Artist Feature: Reflections of Performance at Satellite Art Show by Christian Cruz
Reflections of Performance/ Thoughts while performing, They tried to bury us proverb.
Alive at Satellite Art Show Austin | SXSW Week 2019
By Christian Cruz
Before I knew it, I was 5 min late to start my performance and a small audience of five people were waiting for me. I quickly got into the empty space within the dirt mound and sat legs crossed. The black mulch was wet and cold as I moved it onto my body. Soon, Quinn Dukes came to help me push the dirt onto me, planting me, like the flower I intended to be. The soft grunts and deep breaths from Quinn, plus the growing audience let me know her help had become part of the performance. “Mmmm dirt,” someone sitting down at the pews in front of us remarked. —“Yes, it smells good,” I added. “What about the smell of nail polish, though?” I continued while smirking. That’s when the performance started for me. Quinn was still pushing dirt over my shoulders when I whispered to her if she could do me a favor. She moved from behind me to my side. “Will you please bury these for me?” I pointed to my head scarf and gloves I had abandoned near the mound of dirt. I didn’t want her to take these items, now that I had an audience. It seemed more natural to accept Quinn as a part of my performance. She eagerly obliged and buried them into the mound. I said thank you before she walked away.
I started very excited: painted each nail on one hand, blew on my fingers, painted each nail on the other hand, blew on those fingers, looked at both hands, posed with hands on my face, and made eye contact while smiling when doing all these things, then repeated. For the most part, people were very warm. They smiled back and looked me in the eyes for the length of time I stared into them. I looked over to those entering and exiting and grew to have lots of control over the space. Every once in a while someone entering the fair, would not feel comfortable with me looking at them. They quickly moved through the space while covering their face, only giving me a small glimpse of them every other step. It was evident they simply didn’t like to make eye contact and that I made them uncomfortable because they were not comfortable with themselves. Another group of people were less shy and more annoyed. This group did not walk behind the pews like most people did but walked in between the space of the audience and myself. They walked through the space as if I didn’t exist, not just once but thrice. Each time I followed them with my sight, smiling and painting my nails. It made me think how sometimes, people decide they dislike performance art before they so much as give it a glance/chance.

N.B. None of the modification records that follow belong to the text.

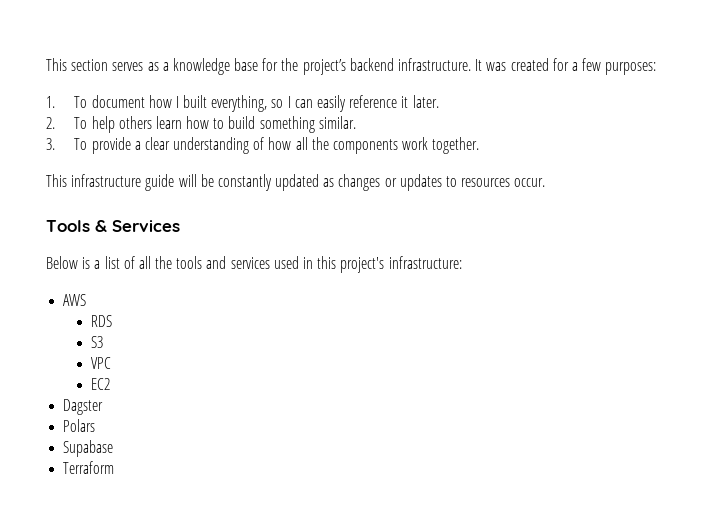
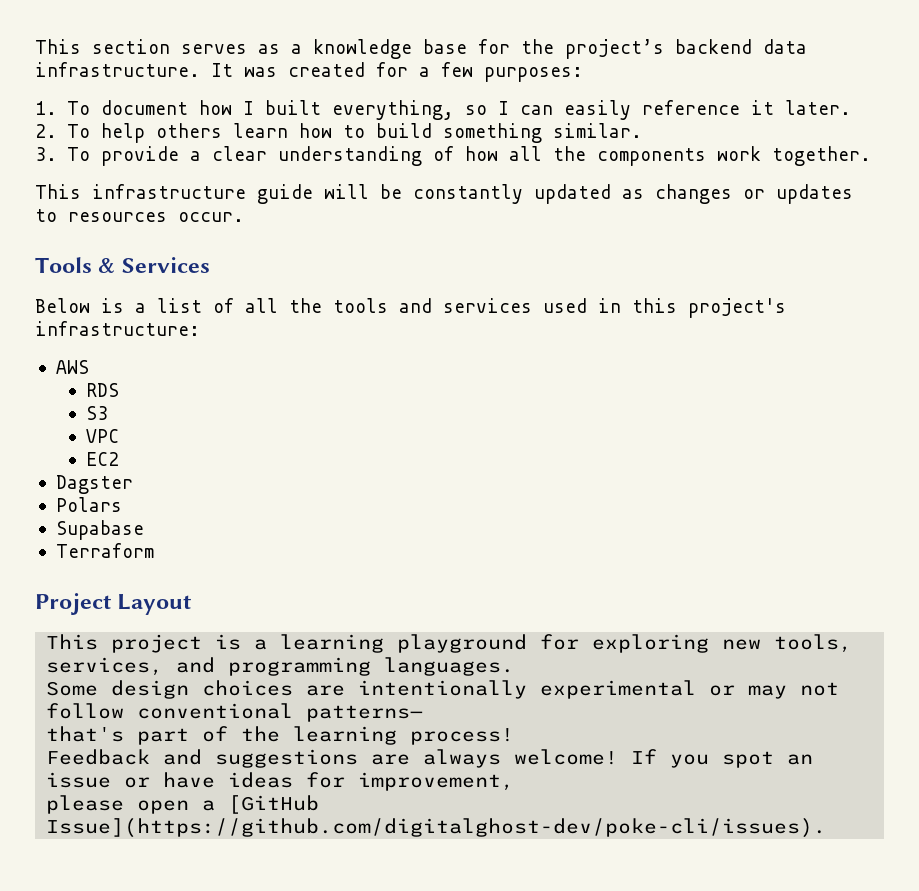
- This section serves as a knowledge base for the project’s backend infrastructure.
+ This section serves as a knowledge base for the project’s backend data infrastructure.
+ Project Layout
+ This project is a learning playground for exploring new tools, services, and programming languages.
+ Some design choices are intentionally experimental or may not follow conventional patterns—
+ that's part of the learning process!
+ Feedback and suggestions are always welcome! If you spot an issue or have ideas for improvement,
+ please open a [GitHub Issue](https://github.com/digitalghost-dev/poke-cli/issues).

The obstacles I faced I could only understand until I performed the action for the length of 2 hours. One of which was how dizzy I felt from blowing on my nails. Something that is hard to come to terms with during a durational performance is how “boring” it can be. I tried to maintain a comfortable pace and honestly, it was too fast. By the 45 minute mark (I’m guessing), I was incredibly dizzy. Along with the smell of nail polish and the lack of circulation because of the heavy soil, I was lacking the oxygen I needed to feel my best. I recognized this and began to take deep breaths and slow down my action. I substituted blowing on my nails for shaking my hands. This is when I began to be aware of the muscles on my face. And damn, were they working hard! With each smile, I made sure they were intentional. The last thing I wanted was to look fake, and fake smiling would make me look hysterical.
Layers and layers of nail polish went on my nails. Unfortunately, I didn’t think to count the layers until I was in the middle of my performance. Additionally, I had my mind full. Between the genuine smiles, slowing down my pace, deep breathing and maintaining eye contact, the last thing I wanted to do was keep track of the layers of nail polish. Because I limited the amount of time and intensity of my blowing, the nail polish never got dry. Instead of a matte finish, I created a mountain of squishy texture, made of mulch and nail polish in the shape of a gum ball candy. I truly loved painting over the long bits of root and small debris that got stuck on each nail. They were tiny sculptures. What I did not like were the strands of my hair getting caught on the nails and much worse, catching my wet nails on my lips when blowing on them. Yuck!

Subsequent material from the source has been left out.